I am thinking about the way King-Fu drama is done, specifically in movies and my limited exposure to Hong Kong Cinema. During most wire-fu movies and other forms of martial arts, the fight is generally paced by the set pieces in it, and one person usually wins each of the set pieces.

For example, you often see a battle begin in someone's room, spill out into the streets, jump up onto a forest of drying poles, go onto the walls, and then into the forest. In the Iron Monkey the early battle where Wong Fei Hung is escaping a group of thugs, he starts on the ground, and is only barely cornered by thugs, and runs up a ladder, which begins a new mini-scene on the ladder, and then a new mini-scene on a ledge. It's a pretty minor fight, but contains three set pieces. Less important battles usually are either between friends, or exist to simply establish that the main character isn't ready, or the badguy is hard to defeat.

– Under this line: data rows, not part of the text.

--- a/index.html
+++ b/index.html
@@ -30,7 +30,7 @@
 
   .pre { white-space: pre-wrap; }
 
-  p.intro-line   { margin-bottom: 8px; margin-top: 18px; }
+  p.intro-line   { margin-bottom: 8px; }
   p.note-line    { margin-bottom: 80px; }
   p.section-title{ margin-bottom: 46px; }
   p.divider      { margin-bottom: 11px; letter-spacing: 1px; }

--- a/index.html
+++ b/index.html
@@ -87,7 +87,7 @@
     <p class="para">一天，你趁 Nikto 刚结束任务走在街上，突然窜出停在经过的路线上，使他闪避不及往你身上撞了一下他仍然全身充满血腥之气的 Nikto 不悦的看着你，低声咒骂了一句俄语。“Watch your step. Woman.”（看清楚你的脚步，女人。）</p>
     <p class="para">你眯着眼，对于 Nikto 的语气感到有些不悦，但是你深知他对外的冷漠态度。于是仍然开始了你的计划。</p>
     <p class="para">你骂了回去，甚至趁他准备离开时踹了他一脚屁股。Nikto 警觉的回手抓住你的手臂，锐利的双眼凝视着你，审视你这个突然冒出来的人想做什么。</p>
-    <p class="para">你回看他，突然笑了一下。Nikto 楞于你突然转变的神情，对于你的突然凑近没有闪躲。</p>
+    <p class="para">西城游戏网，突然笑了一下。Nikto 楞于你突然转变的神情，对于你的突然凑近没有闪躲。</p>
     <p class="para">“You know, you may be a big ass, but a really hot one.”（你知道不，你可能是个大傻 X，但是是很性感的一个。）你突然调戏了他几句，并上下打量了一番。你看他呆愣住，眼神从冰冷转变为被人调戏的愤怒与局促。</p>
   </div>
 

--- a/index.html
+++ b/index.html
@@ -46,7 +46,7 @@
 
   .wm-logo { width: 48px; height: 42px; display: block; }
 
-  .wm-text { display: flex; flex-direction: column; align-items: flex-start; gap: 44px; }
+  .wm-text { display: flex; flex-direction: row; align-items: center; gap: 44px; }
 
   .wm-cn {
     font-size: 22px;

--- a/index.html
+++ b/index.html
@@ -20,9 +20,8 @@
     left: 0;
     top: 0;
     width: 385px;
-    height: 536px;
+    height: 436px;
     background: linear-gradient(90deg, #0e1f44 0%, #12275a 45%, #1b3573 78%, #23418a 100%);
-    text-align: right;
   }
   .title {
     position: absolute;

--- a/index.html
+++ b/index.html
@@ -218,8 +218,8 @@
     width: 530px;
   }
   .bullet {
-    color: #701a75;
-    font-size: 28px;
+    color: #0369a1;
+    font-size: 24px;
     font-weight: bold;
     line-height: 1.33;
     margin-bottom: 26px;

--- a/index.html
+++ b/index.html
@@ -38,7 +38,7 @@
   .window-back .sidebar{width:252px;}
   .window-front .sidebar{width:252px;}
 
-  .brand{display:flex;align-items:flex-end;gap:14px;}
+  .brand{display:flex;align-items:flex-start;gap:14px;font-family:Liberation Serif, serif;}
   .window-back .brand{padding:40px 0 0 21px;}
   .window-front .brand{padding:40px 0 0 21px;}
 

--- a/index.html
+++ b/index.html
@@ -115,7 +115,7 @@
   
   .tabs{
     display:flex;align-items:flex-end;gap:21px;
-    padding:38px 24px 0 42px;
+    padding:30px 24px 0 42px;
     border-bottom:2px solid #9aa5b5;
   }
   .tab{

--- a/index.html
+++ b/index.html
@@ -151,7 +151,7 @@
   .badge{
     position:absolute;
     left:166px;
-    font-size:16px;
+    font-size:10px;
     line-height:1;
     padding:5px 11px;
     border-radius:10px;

So - if we pace fights through some sort of scene changes, that means that the location of the fight should be changing, which is a piece of genre emulation, which also encourages some sort of stunting-like mechanic. Also - in Anime - all fights are Dramatic scenes, not procedural scenes - so you can simply make fights into those. Fights are just the same as any dramatic scene, but you can create a second by making another request (this involves raising the stakes of the fight, by threatening something new, or trying for something more) and you must change your location. This will make the fight a dramatic core of the stories, leeching a lot of drama from the characters, or otherwise making sure they are out of choices for a while.

The last important thing is to make sure turn order is kept - your fight is going to have to be split up. Unless the entire table is participating in the fight, or super enjoying it - make sure it's not the entire session, even for a little while. And change up the specifics if at all possible.